Task statement: Copy the entries below exactly. Images do not belong in the copy.

--- Material provided Enclosed Below ---

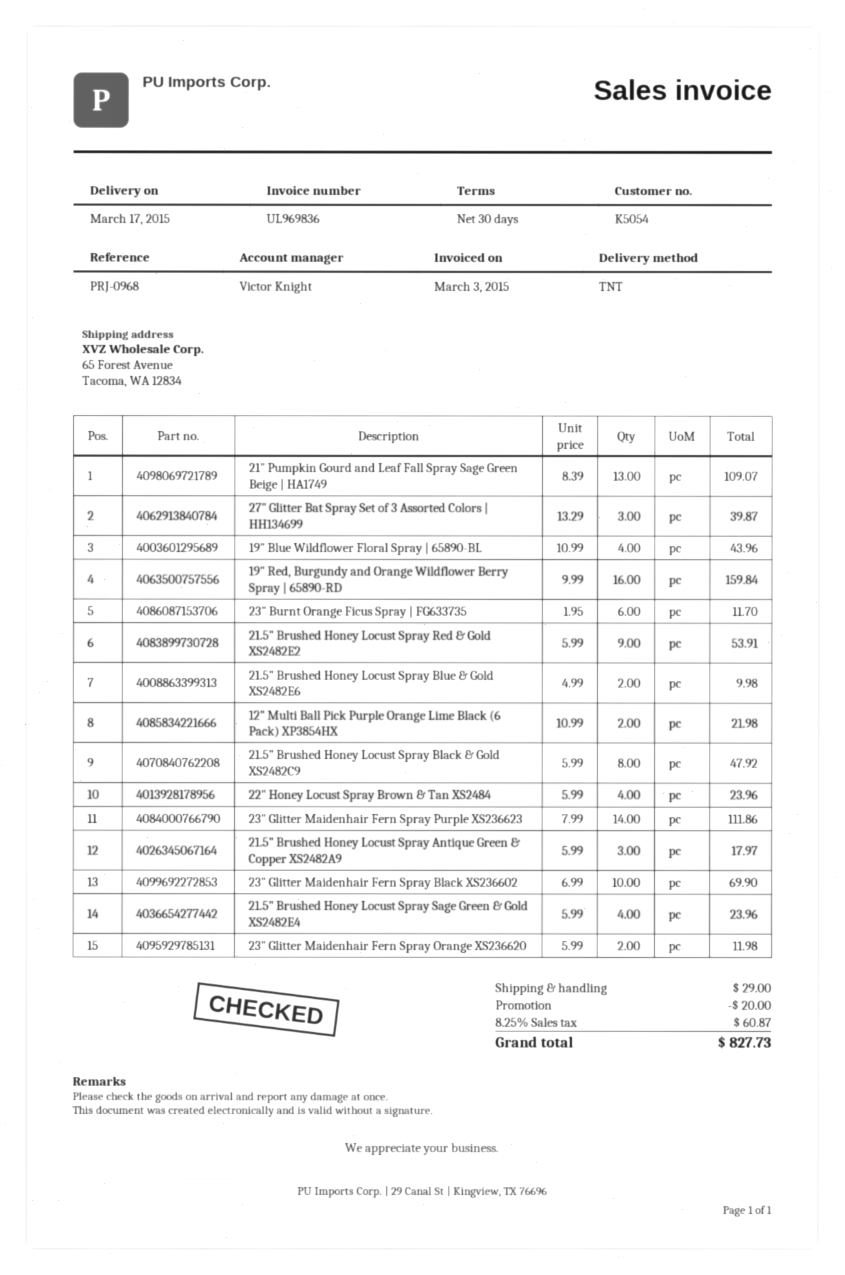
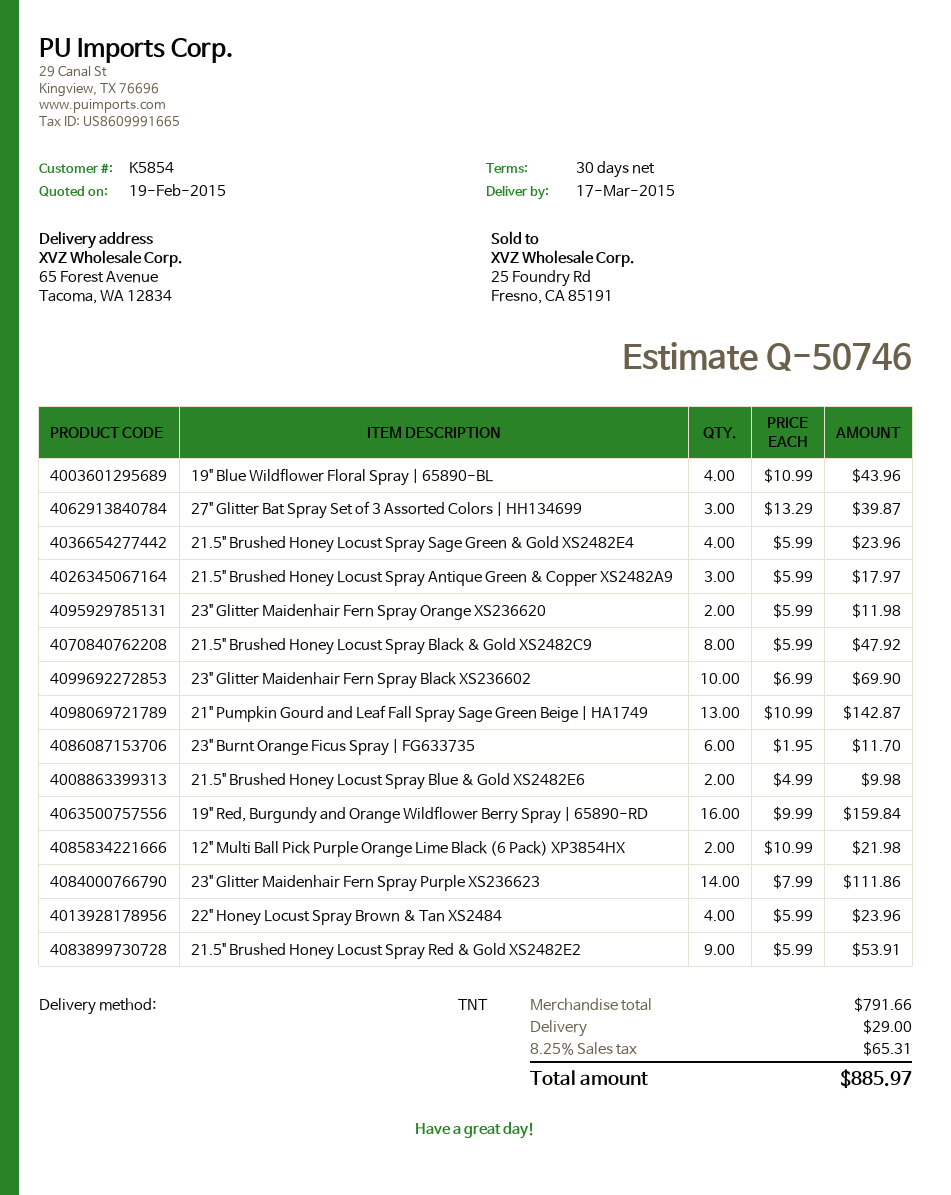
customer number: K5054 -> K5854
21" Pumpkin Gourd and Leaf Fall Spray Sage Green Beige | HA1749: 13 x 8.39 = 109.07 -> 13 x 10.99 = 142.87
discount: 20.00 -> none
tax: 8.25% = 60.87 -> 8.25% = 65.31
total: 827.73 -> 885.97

--- End of Enclosed Material provided ---

Task solution:
customer number: K5054 -> K5854
21" Pumpkin Gourd and Leaf Fall Spray Sage Green Beige | HA1749: 13 x 8.39 = 109.07 -> 13 x 10.99 = 142.87
discount: 20.00 -> none
tax: 8.25% = 60.87 -> 8.25% = 65.31
total: 827.73 -> 885.97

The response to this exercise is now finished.